Opinión

Bitácora del paladar: Apapacho

No es que se niegue a ser lo que siempre fue, sólo pasó que un virus se estacionó y al igual que a la vida misma, a la cocina también se infectó
viernes, 22 de enero de 2021 · 01:30

La cocina está entre volver y dejar de ser como antes la conocíamos.  

No es que se niegue a ser lo que siempre fue, sólo pasó que un virus se estacionó y al igual que a la vida misma, a la cocina también se infectó. 

Nos llevó a todos a usar cubrebocas, a guardar distancia, a bañarnos las manos con gel de alcohol y a dejar en la historia las mesas repletas de amigos y los bares donde apenas se podía caminar.  

Nos robó un presente, nos inundó de nostalgia con un pasado inmediato y nos deja aún un desierto de dudas sobre el futuro de la convivencia con un plato.  

Yo vivo en Ciudad de México y hace ya tres años que no visito Madrid, pese a que mi corazón y vida están anclados ahí. Mi última comida fue en una mesa repleta de amigos. Estábamos en Asturianos comprobando porqué la cocina con memoria es tan fuerte como la vida misma.   

La mesa era algo extraordinaria, Alberto Fernández como hijo de la anfitriona dirigía ruta del plato en la mesa, José Luis Moro y Mario Gil le daban esa calidez a la plática, como aquellas letras de un Pingüino en el Ascensor que te llenan de alegría o te confunden haciendo trabajar la mente más horas de las esperadas.  

Mi hermano Rodrigo y yo, estábamos con las alertas al tope, después de unas cañas en el Doble, donde Jesús nos consintió de manera maravillosa. He aquí, donde la palabra náhuatl “Apapacho” hace presencia. Es decir, abrazos, besos y cariñitos en forma de plato, habían sido nuestros alimentos previos para llegar a Asturianos con la frente en alto y el corazón latiendo con fuerza.  

Plato a plato con los maridajes que Alberto fue proponiendo tuvimos una tarde mágica, en donde la palabra vida se vertió con enorme facilidad, como si un ejército de emociones que brotaran del corazón inundando todo el local.  

La comida, duro tanto como la digestión del más barrigón. Y entre besos robados, las carcajadas ante el error en el uso de una palabra y la temperatura elevada por los vinos que acompañaban la comida; la memoria guardó solo el cariño de esa mesa grande, larga y emotiva. Esas eras las comidas en Madrid. Así las integra mi hermano Ro.  
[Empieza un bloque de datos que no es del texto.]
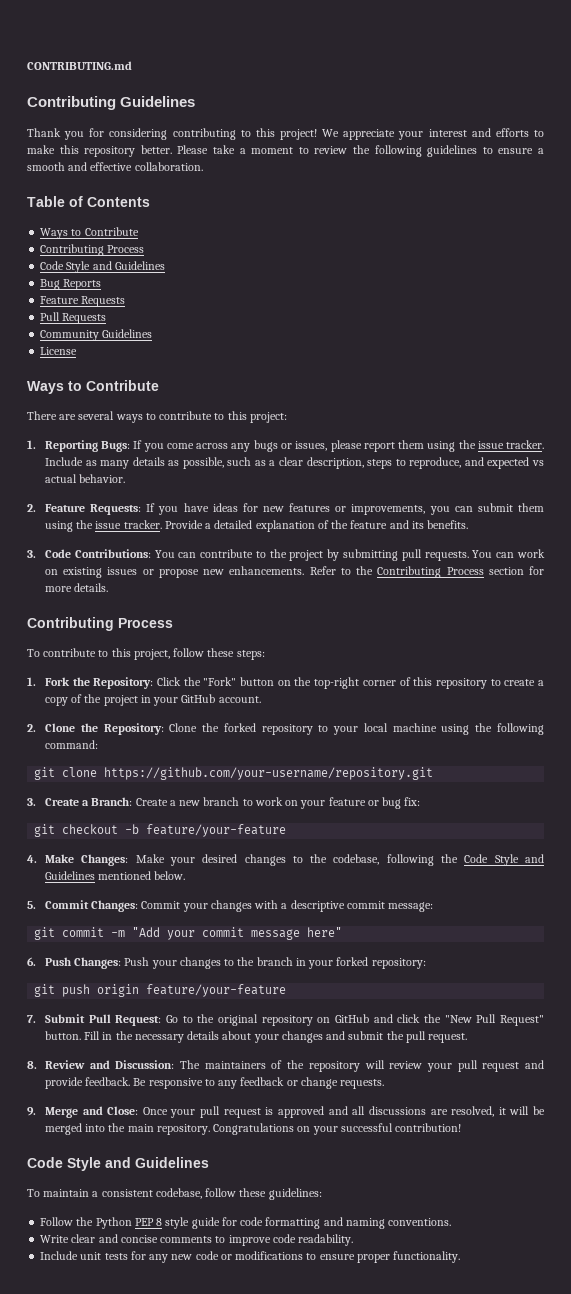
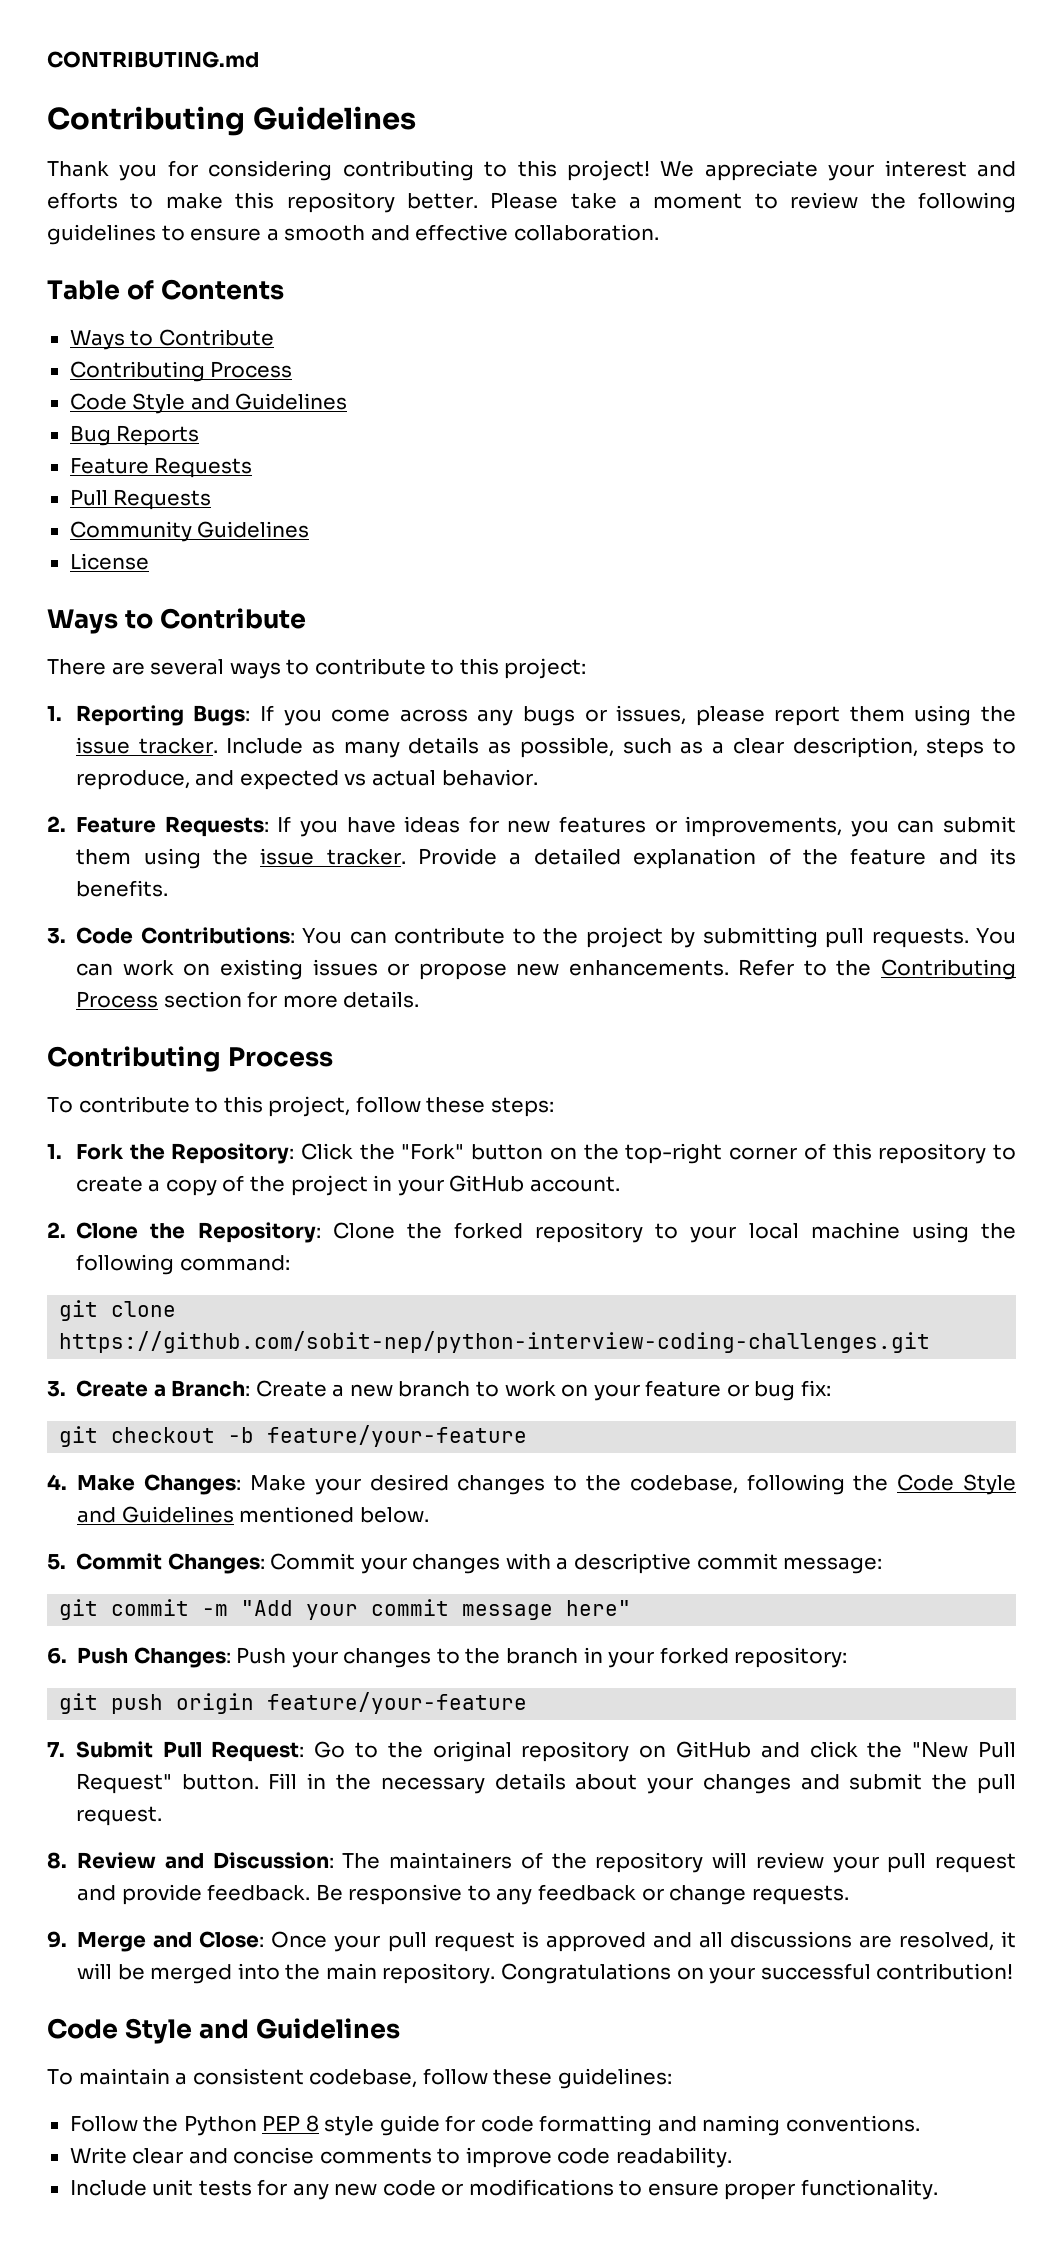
- git clone https://github.com/your-username/repository.git
+ git clone https://github.com/sobit-nep/python-interview-coding-challenges.git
Las tardes en Ciudad de México, no eran tan distantes a esa emoción que da el apapacho.  Luisa y Grecia sabían cómo provocar mi visita al restaurante Conchita en plena colonia Roma. No han pasado más de cinco años de esos momentos.  

Ahí Luisa comenzaba ese desorden maravilloso, al pedir que el cocinero saliera a saludar. Diego Hernández, chef de Baja California y propietario del lugar salía con esos lentes amplios y la sonrisa maravillosa sin dudar en repartir besos y abrazos con enorme franqueza. Ahí Grecia usaba la magia de su mirada y lograba que el chef se quedara en la mesa.  

Las llamadas de apoyo no tardaban en salir de los teléfonos portátiles y en un abrir y cerrar de ojos, esa mesa ya tenía más de 10 comensales disfrutando la vida misma. Sonriendo, debatiendo y apapachado al amigo que estaba a un lado.  

Desde marzo de 2020 esto ha cambiado. Ya no caben en las mesas todos; no hay besos robados, las risas largas antecedidas de los debates apasionados son parte de un pasado. Las manos que abrazan están ausentes y ese cariño que robaba suspiros no ha regresado a la mesa en un año.  

Todo cambio, menos los platos y los sabores. El apapacho del cocinero continua, por lo pronto disfrutemos de éste. Los abrazo y besos ya vendrán con calma.